Shopping for supplies for our house concert yesterday, I figured I’d pick up a car seat for Eric’s two and 1/2 year old granddaughter – she’ll be arriving for a visit on Tuesday with her mother, Eric’s daughter Luci (lousy UK winter weather permitting). We’d already searched Craigslist for a used one and figured that with the prices people were charging for a juice and string cheese-encrusted used seat, we could get a serviceable one new. (One ad actually said “Used seat for sale, we rolled over in an accident and the kid lived so seat works”.)
I got a kick out of pushing a shopping cart up and down the supermarket aisles with the car seat protruding out of the top of the cart; as I wheeled in the direction of other customers, occasionally someone would cast a benign glance in the direction of this older “mother” and her docile passenger in the car seat, who turned out to be a box of lightbulbs and 2 jumbo bags of tortilla chips.
For a brief moment I was back in the world of mothers and kids. Preparing to settle into the indulgent world of grandparents (or step – step counts!)
I remembered how all the world’s a judge where children are concerned, full of cheery good will but also criticism and comments like “shouldn’t that child be wearing a hat?” “Isn’t he/she too hot/cold in that?” “Imagine bringing a child into a place like this”, etc. How does it work for the generation once removed?
Out in the parking lot several spaces away from a crabby-looking couple loading groceries into a Subaru, I amused myself by carefully lifting the car seat out of the trolley, cooing and tucking an imaginary blanket and then flinging the thing onto the floor of the rear of the minivan, slamming the door, giving a hearty “alright in there” thump on the glass and peeling out.
Come Tuesday, we’ll be playing for real.
Just remember to take the seat out of the box!
This seat was too cheap to come in a box!
Hope plenty of people saw you doing the ‘chuck the child seat in the back ‘ act. Good drama deserves an audience.
It’s possible that it’s common practice around here and I just hadn’t noticed.
enjoy grandparenthood–(step does count) savor the hand-off when it becomes wearisome but 2 1/2 is a precious time to be around any youngster- their curiosity & enthusiasm can dispel almost any demon
That is so sweet, thank you Andy. We are already imagining lots of fun with windows to pop up behind, pictures to draw. Then there’s always that junior-sized drum set our local music store guy offered to loan us…
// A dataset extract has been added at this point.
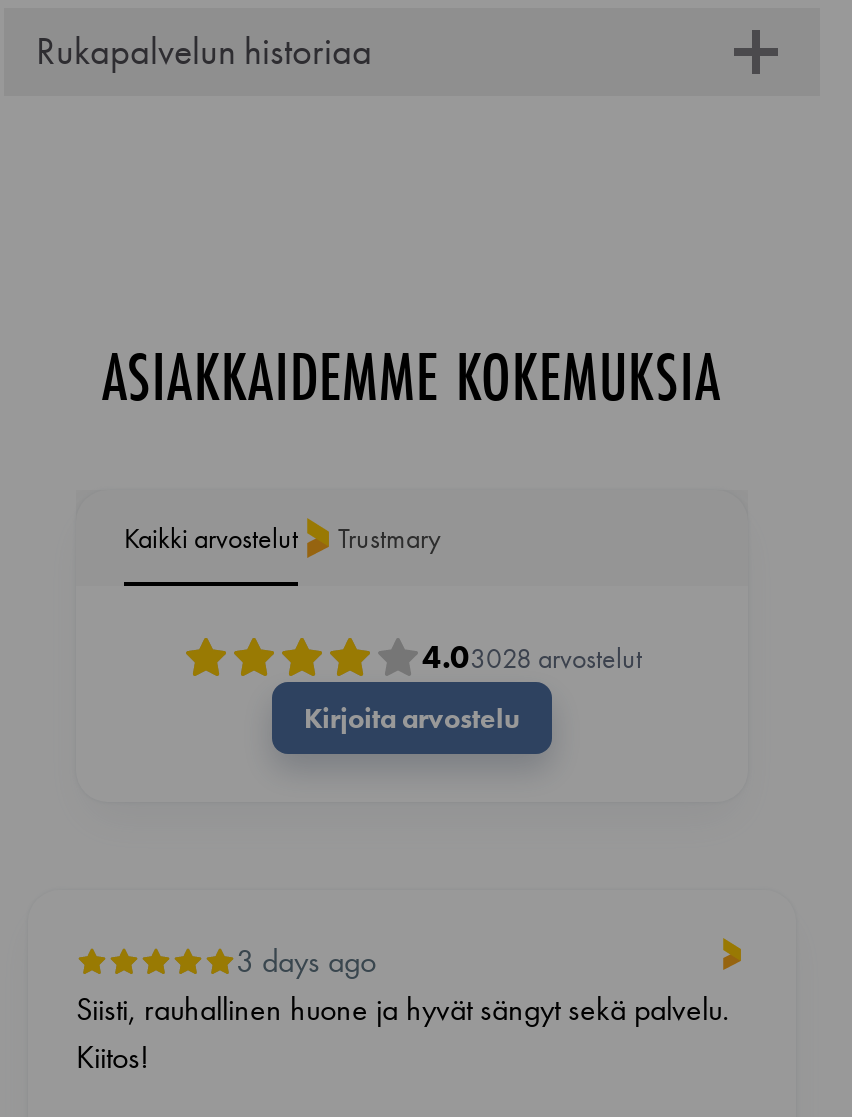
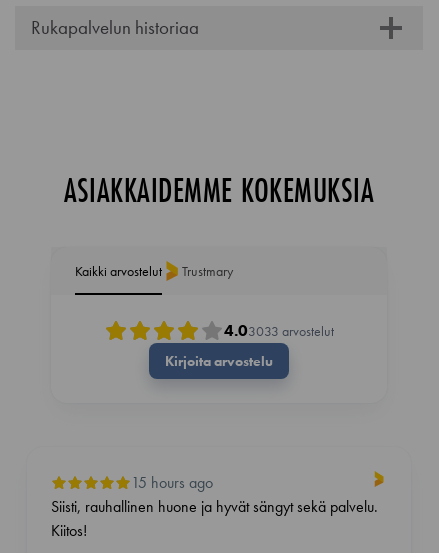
[422,636,642,678] 4.03028 arvostelut -> [224,320,334,341] 4.03033 arvostelut
[236,940,376,982] 3 days ago -> [131,472,213,493] 15 hours ago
I wonder if you were caught on CCTV….
Good point, Helen. Maybe THAT’S why I got pulled over by a policeman yesterday afternoon…he wrote me a ticket for an expired inspection sticker, but he did seem to be scrutinizing the van very carefully.
He’s lucky to have the expired inspection sticker as an excuse. I guess you still have the vibes. You know the Ani DiFranco song, “Every State Line”?
Lyrics here:
http://www.azlyrics.com/lyrics/anidifranco/everystateline.html
Luci has the coolest, hippest, funnest New York grandparents eva!
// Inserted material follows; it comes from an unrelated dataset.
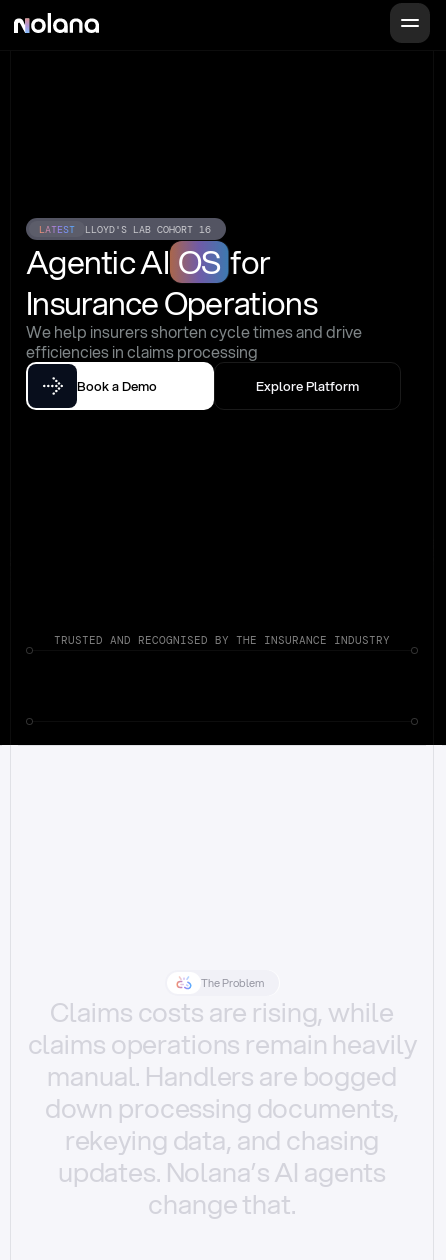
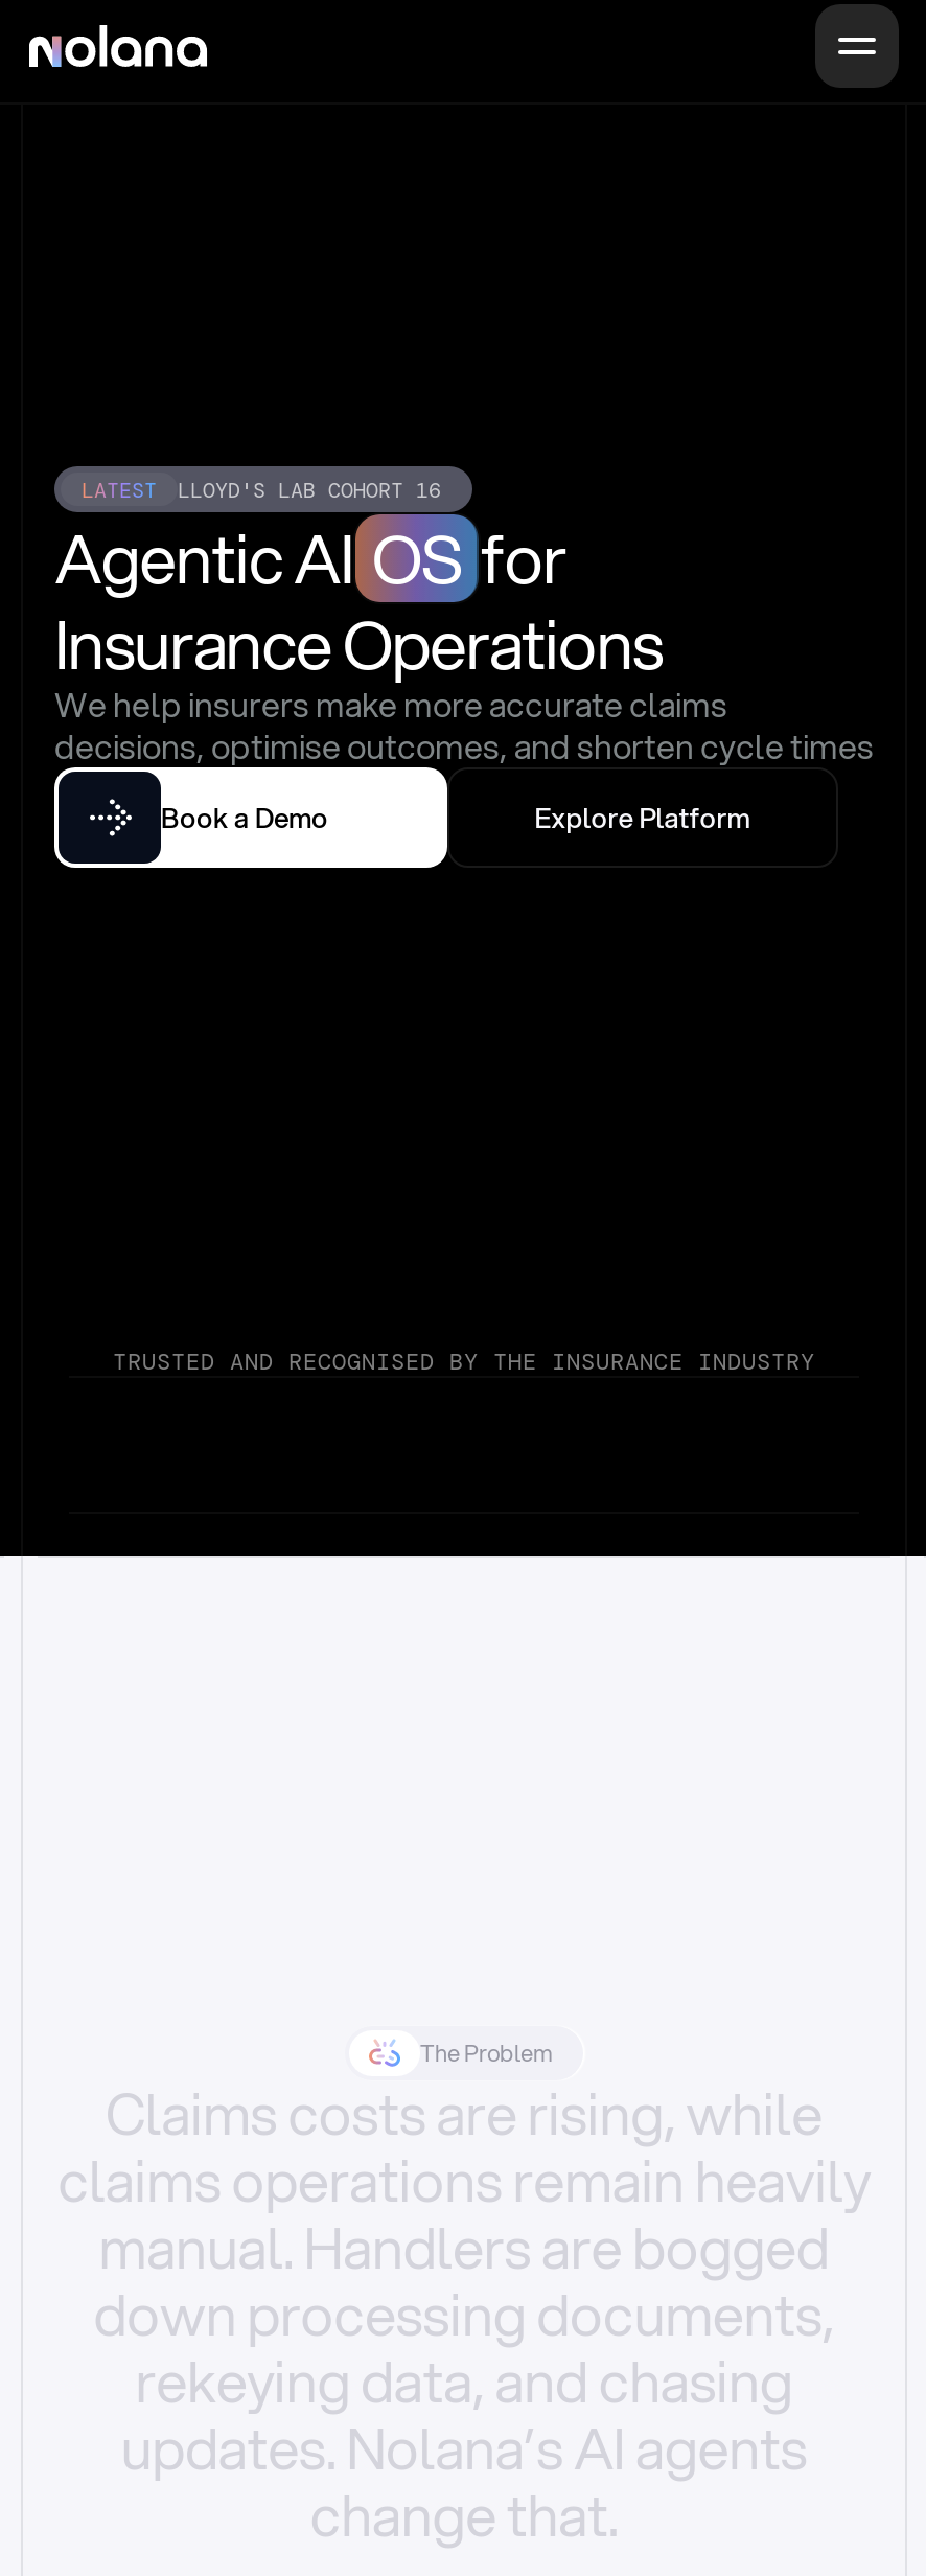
[26,320,362,363] We help insurers shorten cycle times and drive | efficiencies in claims processing -> [54,680,874,769] We help insurers make more accurate claims | decisions, optimise outcomes, and shorten cycle times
You’re very kind April – I forgot to say Luci’s daughter is named Tiger-Mae!
I tried Hal, I did – but I just can’t make it through that song.
She used to sing it a capella. Lyrics are at the link under the video (above).
I should add I’m not a fan of Youtube for this very reason – the clip clearly comes at the end of a concert, very much in the spirit of that point in a performance. Like coming into a film 3 minutes before the end, it makes no sense to someone who doesn’t know the song or the performer. I’d need to hear the song in another format, one created for a person who has no built-in appreciation for the artist. Does that make any sense?
Totally. You have no obligation to listen to it or like it.
This is an a capella version:
http://www.rhapsody.com/artist/ani-difranco/album/living-in-clip/track/every-state-line
Axly, that’s a 30-second sample, unless you buy it. May be more trouble than it;s worth.